- WORK REQUEST -
Each line of the records has to be copied exactly, though the pictures must be left out.

- INFORMATION -

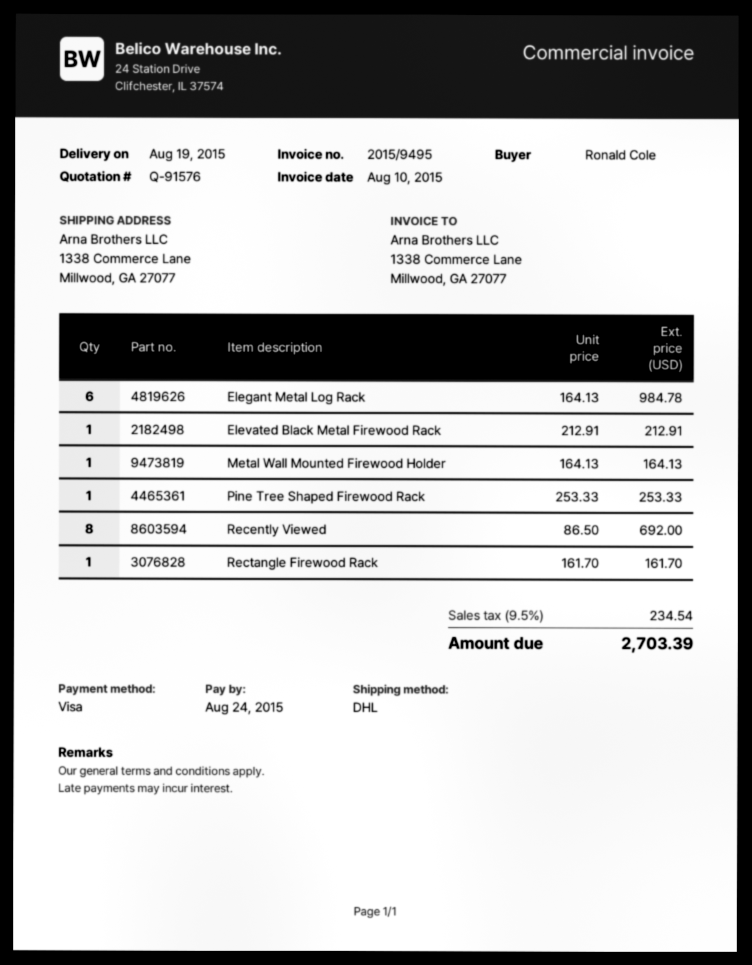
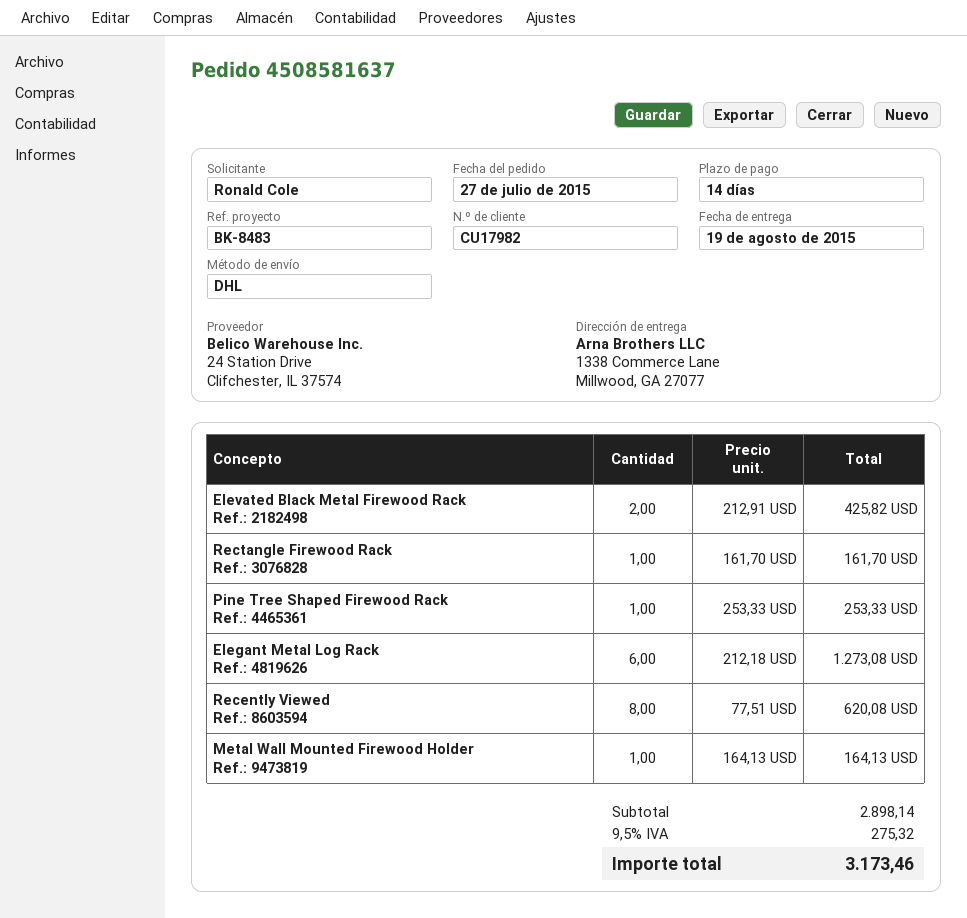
Elegant Metal Log Rack: 6 x 164.13 = 984.78 -> 6 x 212.18 = 1273.08
Elevated Black Metal Firewood Rack: 1 x 212.91 = 212.91 -> 2 x 212.91 = 425.82
Recently Viewed: 8 x 86.50 = 692.00 -> 8 x 77.51 = 620.08
tax: 9.5% = 234.54 -> 9.5% = 275.32
total: 2703.39 -> 3173.46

- RESPONSE TO THE EXERCISE -
Elegant Metal Log Rack: 6 x 164.13 = 984.78 -> 6 x 212.18 = 1273.08
Elevated Black Metal Firewood Rack: 1 x 212.91 = 212.91 -> 2 x 212.91 = 425.82
Recently Viewed: 8 x 86.50 = 692.00 -> 8 x 77.51 = 620.08
tax: 9.5% = 234.54 -> 9.5% = 275.32
total: 2703.39 -> 3173.46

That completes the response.